End of $1.7M sewer project pleases residents in Gary
By Michael Gonzalez Post-Tribune correspondent May 16, 2014 11:30PM
Gary resident John Bianchi said a newly installed storm sewer on 25th Avenue, which fronts his property, already has improved the quality of the area. Federal and city officials Friday officially reopened the 1,500-foot stretch of 25th Avenue. | Michael Gonzalez~for Sun-Times Media
Updated: June 18, 2014 6:04AM
GARY -- As John Bianchi looked past his lawn and onto 25th Avenue in the Black Oak section of the city, the retired steel worker smiled and nodded slightly.
“The road’s very good,” he said, moments after local and national officials spoke of installing a storm water system there for the first time. “They took a little longer than expected, but I’m pleased.
“We pay our taxes like everyone else.”
U.S Rep.
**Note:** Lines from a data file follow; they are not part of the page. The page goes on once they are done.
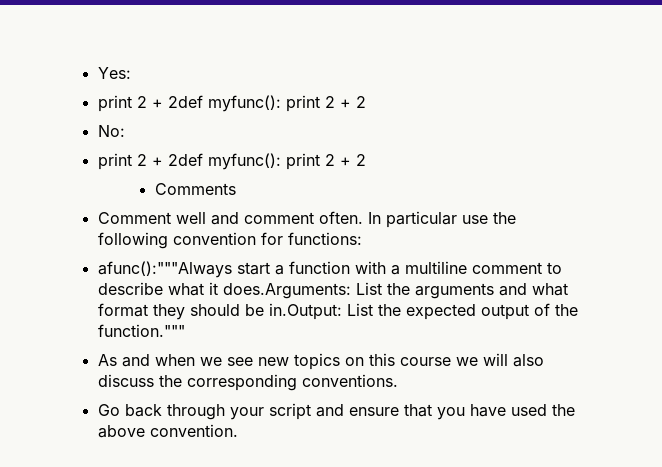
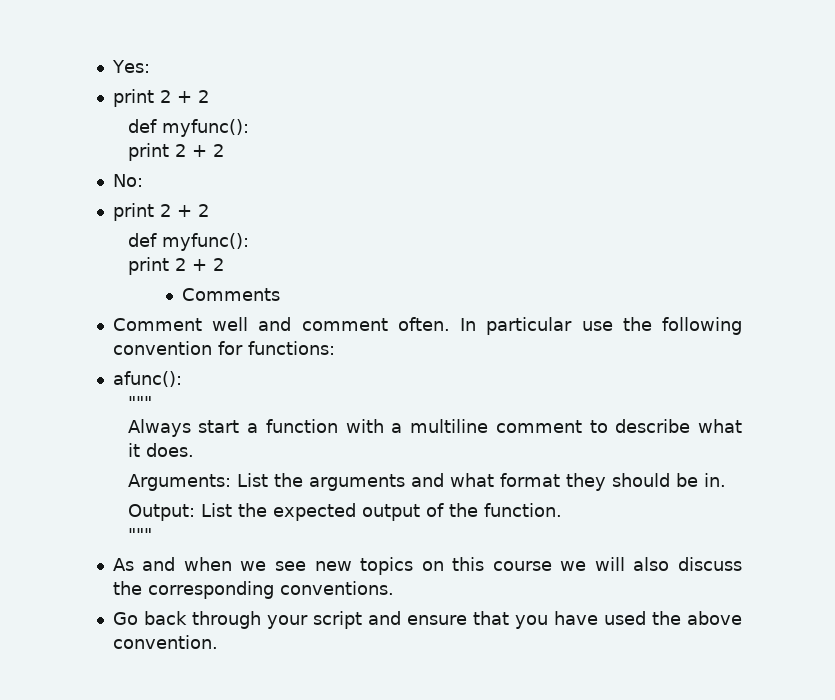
  Yes:
- print 2 + 2def myfunc(): print 2 + 2
+ print 2 + 2
+ def myfunc():
+ print 2 + 2
  No:
- print 2 + 2def myfunc(): print 2 + 2
+ print 2 + 2
+ def myfunc():
+ print 2 + 2
- afunc():"""Always start a function with a multiline comment to describe what it does.Arguments: List the arguments and what format they should be in.Output: List the expected output of the function."""
+ afunc():
+ """
+ Always start a function with a multiline comment to describe what it does.
+ Arguments: List the arguments and what format they should be in.
+ Output: List the expected output of the function.
+ """

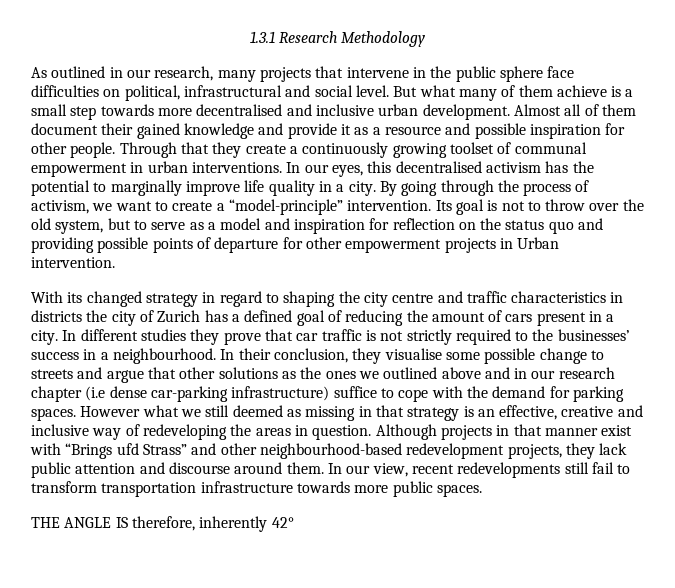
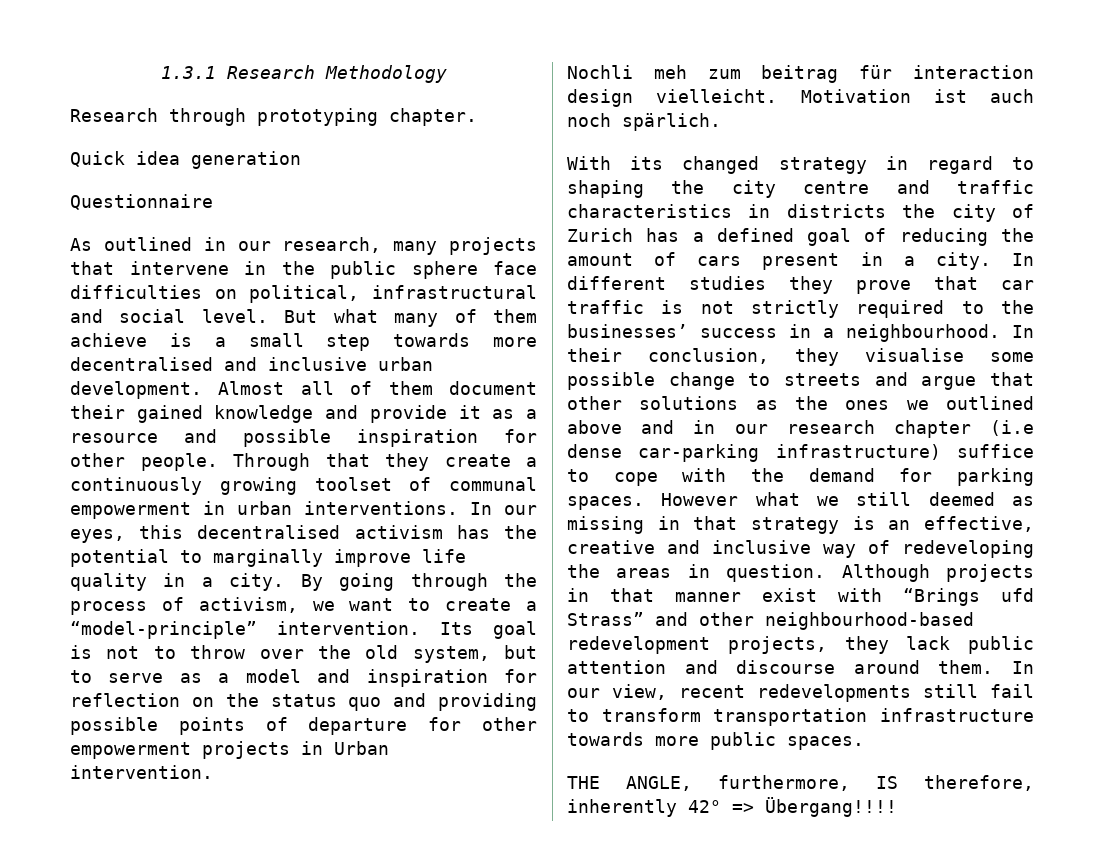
+ Research through prototyping chapter.
+ Quick idea generation
+ Questionnaire
+ Nochli meh zum beitrag für interaction design vielleicht. Motivation ist auch noch spärlich.
- THE ANGLE IS therefore, inherently 42°
+ THE ANGLE, furthermore, IS therefore, inherently 42° => Übergang!!!!

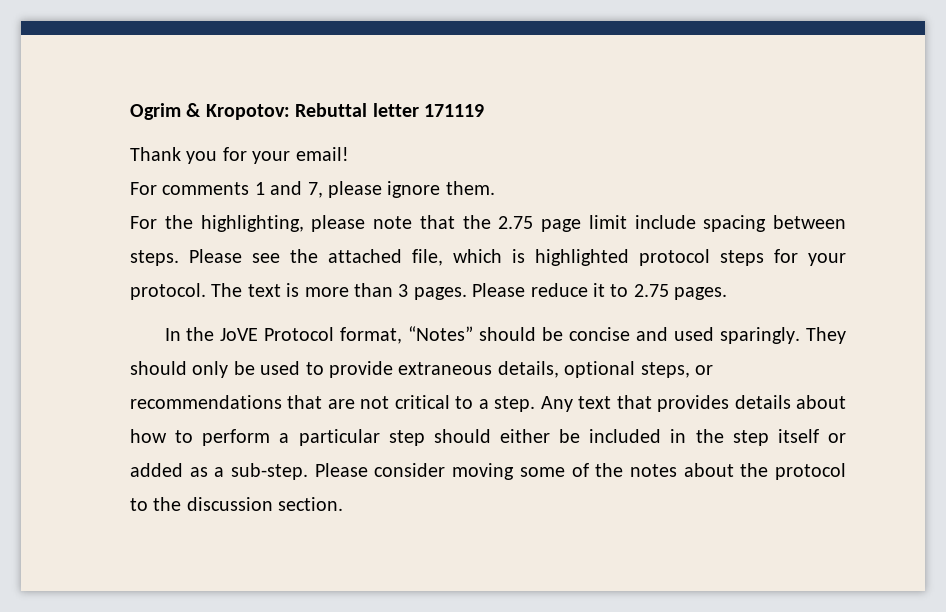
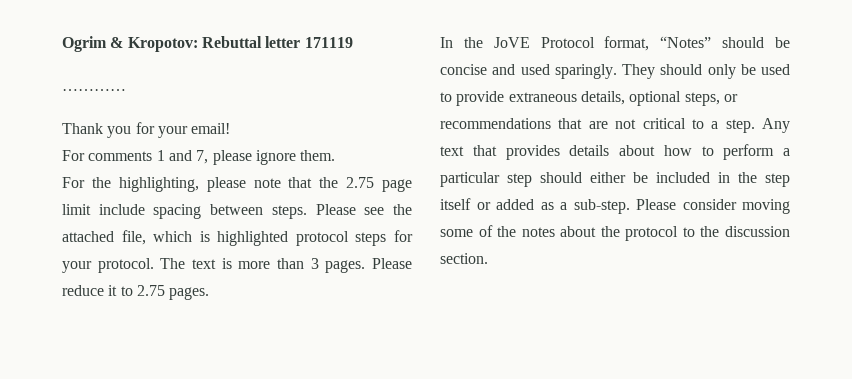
+ …………

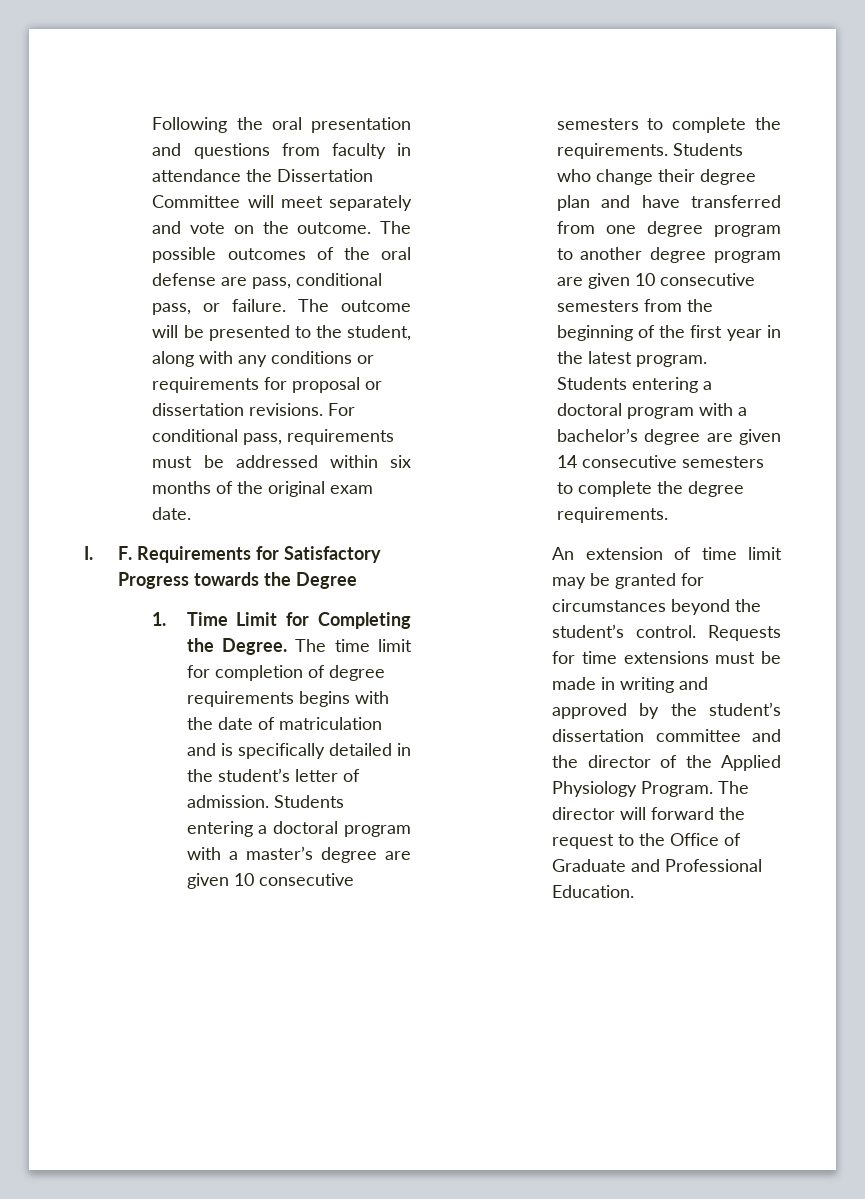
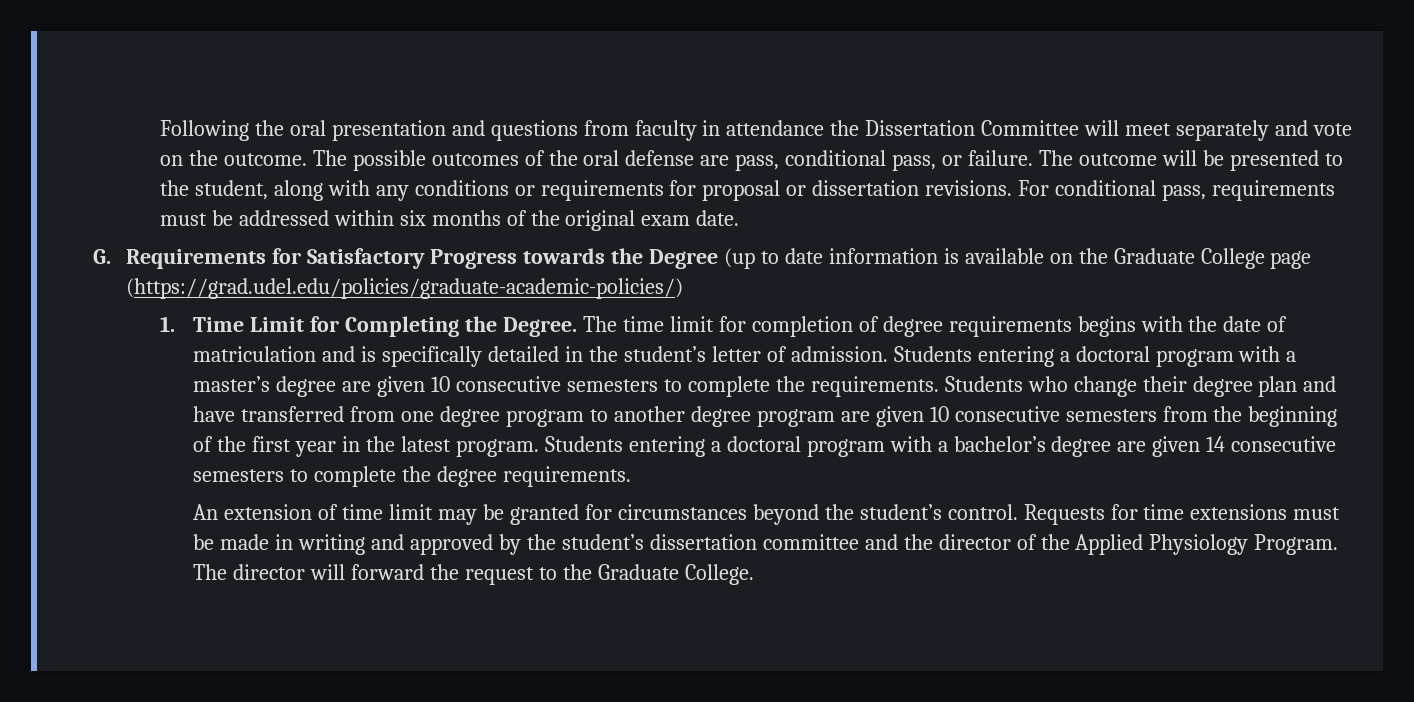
- I. F. Requirements for Satisfactory Progress towards the Degree
+ G. Requirements for Satisfactory Progress towards the Degree (up to date information is available on the Graduate College page (https://grad.udel.edu/policies/graduate-academic-policies/)
- The director will forward the request to the Office of Graduate and Professional Education.
+ The director will forward the request to the Graduate College.

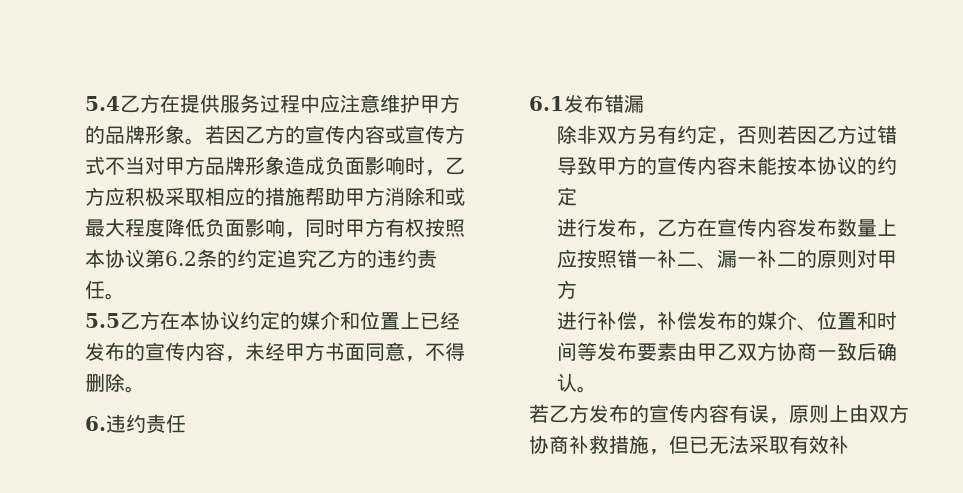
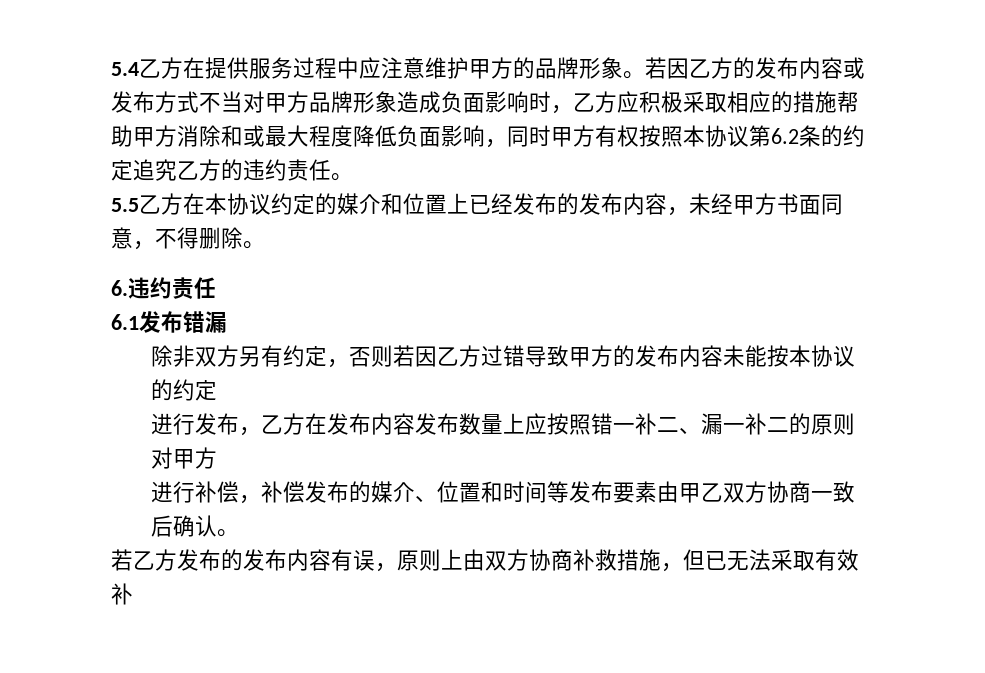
- 若因乙方的宣传内容或宣传方式不当对甲方品牌形象造成负面影响时，乙方应积极采取相应的措施帮助甲方消除和或最大程度降低负面影响，同时甲方有权按照本协议第6.2条的约定追究乙方的违约责任。
+ 若因乙方的发布内容或发布方式不当对甲方品牌形象造成负面影响时，乙方应积极采取相应的措施帮助甲方消除和或最大程度降低负面影响，同时甲方有权按照本协议第6.2条的约定追究乙方的违约责任。
- 5.5乙方在本协议约定的媒介和位置上已经发布的宣传内容，未经甲方书面同意，不得删除。
+ 5.5乙方在本协议约定的媒介和位置上已经发布的发布内容，未经甲方书面同意，不得删除。
- 除非双方另有约定，否则若因乙方过错导致甲方的宣传内容未能按本协议的约定
+ 除非双方另有约定，否则若因乙方过错导致甲方的发布内容未能按本协议的约定
- 进行发布，乙方在宣传内容发布数量上应按照错一补二、漏一补二的原则对甲方
+ 进行发布，乙方在发布内容发布数量上应按照错一补二、漏一补二的原则对甲方
- 若乙方发布的宣传内容有误，原则上由双方协商补救措施，但已无法采取有效补
+ 若乙方发布的发布内容有误，原则上由双方协商补救措施，但已无法采取有效补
Pete Visclosky, D-Merrillville, Gary Mayor Karen Freeman-Wilson, U.S. Army Corps of Engineers officials and others celebrated the official reopening of 1,500 feet of 25th Avenue, from Burr Street west to Calhoun, now with a way to drain off rain and snow melt that would often pile up in the area.
It was the second of an expected three-phase project to install storm sewers along 25th Avenue. It remains unclear if and when the city will land more federal projects to extend the work eastward, as no additional funding is pending in Congress now, Visclosky said.
He lauded the project, along with the other officials.
“This is a wise investment of our tax dollars of the citizens of Gary as well as the federal government, because homes and businesses will not be flooded, homes and businesses will be worth more money, and we will encourage more economic activity here,” Visclosky said.
The roughly $1.7 million project was 75 percent federally funded, with the Gary Sanitary District matching 25 percent of the cost, or about $473,000 of the cost to install a 30-inch storm sewer, storm water inlets, catch basins and new road in the area.
Gary-based Industrial and Environmental Services, or IES, began the work last summer, and the project was mostly completed -- and the stretch of road reopened -- by Dec. 4.
Even with the portion of road closed for much of last year, neither the U.S. Army Corps nor the contractors received complaints, likely because the end result was so important, said Imad Samara, the U.S. Army Corps’ project manager.
“We were relying on those businesses in the area knowing at the end of the process they were going to have a lot better situation than they have now,” he said, standing beneath a tent and out of a steady drizzle. “And, you can see. you don’t have really standing water anywhere that you can see.”
Freeman-Wilson said the Black Oak area has been the focus of renewed attention in City Hall.
“Every time I come out into Black Oak or, very often when I’m not here, I get emails because many members of the community feel like we have forgotten them,” she said. “The fact this project has been done in the community, the fact we’ve done other projects is evidence Black Oak is a very valuable part of our community”
Bianchi called the new storm sewer a good start, but he also called for more attention to the area.
“What I’d like to see (City Hall) do now is started working on these abandoned buildings and lots,” he said. “People would move back in around here.”